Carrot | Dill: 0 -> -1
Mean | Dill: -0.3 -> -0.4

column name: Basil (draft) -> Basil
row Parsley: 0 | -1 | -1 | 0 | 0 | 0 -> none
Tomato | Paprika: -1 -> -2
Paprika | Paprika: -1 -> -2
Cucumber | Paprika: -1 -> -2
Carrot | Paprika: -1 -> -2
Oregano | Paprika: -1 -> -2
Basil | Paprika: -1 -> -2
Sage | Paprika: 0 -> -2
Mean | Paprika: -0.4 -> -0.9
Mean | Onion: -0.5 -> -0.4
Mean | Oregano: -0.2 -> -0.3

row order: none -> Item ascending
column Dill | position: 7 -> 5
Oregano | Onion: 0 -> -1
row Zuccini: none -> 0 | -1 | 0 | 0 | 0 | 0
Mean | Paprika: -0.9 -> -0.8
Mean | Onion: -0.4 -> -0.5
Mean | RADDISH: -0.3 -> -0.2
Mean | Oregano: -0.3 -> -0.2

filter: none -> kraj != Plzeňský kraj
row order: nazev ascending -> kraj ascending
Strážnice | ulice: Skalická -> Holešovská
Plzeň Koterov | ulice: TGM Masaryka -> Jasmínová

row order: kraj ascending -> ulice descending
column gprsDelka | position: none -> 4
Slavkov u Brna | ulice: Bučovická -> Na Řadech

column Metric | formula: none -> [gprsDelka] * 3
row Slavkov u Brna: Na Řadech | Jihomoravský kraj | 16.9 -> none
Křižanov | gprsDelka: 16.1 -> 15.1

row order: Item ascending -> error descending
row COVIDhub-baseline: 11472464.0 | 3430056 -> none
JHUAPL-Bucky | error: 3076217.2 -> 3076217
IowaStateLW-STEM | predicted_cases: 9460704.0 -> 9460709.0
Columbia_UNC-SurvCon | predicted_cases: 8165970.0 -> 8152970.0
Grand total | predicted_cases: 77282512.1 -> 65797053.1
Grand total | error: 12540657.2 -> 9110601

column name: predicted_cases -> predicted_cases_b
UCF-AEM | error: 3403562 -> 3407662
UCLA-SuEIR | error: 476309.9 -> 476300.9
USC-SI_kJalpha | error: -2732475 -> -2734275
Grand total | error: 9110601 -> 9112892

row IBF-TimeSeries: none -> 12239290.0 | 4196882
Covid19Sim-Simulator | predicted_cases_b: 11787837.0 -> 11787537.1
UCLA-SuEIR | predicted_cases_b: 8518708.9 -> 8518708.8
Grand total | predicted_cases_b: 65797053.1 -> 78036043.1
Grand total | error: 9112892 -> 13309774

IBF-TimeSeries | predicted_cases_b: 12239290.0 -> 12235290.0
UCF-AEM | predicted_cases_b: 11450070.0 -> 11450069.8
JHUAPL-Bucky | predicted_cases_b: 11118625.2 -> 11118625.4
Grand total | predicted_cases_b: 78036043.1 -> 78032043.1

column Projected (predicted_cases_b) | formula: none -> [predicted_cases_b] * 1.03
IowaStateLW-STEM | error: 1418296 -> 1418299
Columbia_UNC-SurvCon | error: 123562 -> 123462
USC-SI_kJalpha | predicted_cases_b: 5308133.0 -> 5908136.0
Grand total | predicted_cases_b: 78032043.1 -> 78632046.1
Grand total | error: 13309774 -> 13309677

■ Your instructions: Transcribe the records above exactly, beginning at the line that contains "row Slavkov u" and ending with the line that contains "USC-SI_kJalpha | error: -2732475 -> -2734275", both included, and nothing else.

■ Your response:
row Slavkov u Brna: Na Řadech | Jihomoravský kraj | 16.9 -> none
Křižanov | gprsDelka: 16.1 -> 15.1

row order: Item ascending -> error descending
row COVIDhub-baseline: 11472464.0 | 3430056 -> none
JHUAPL-Bucky | error: 3076217.2 -> 3076217
IowaStateLW-STEM | predicted_cases: 9460704.0 -> 9460709.0
Columbia_UNC-SurvCon | predicted_cases: 8165970.0 -> 8152970.0
Grand total | predicted_cases: 77282512.1 -> 65797053.1
Grand total | error: 12540657.2 -> 9110601

column name: predicted_cases -> predicted_cases_b
UCF-AEM | error: 3403562 -> 3407662
UCLA-SuEIR | error: 476309.9 -> 476300.9
USC-SI_kJalpha | error: -2732475 -> -2734275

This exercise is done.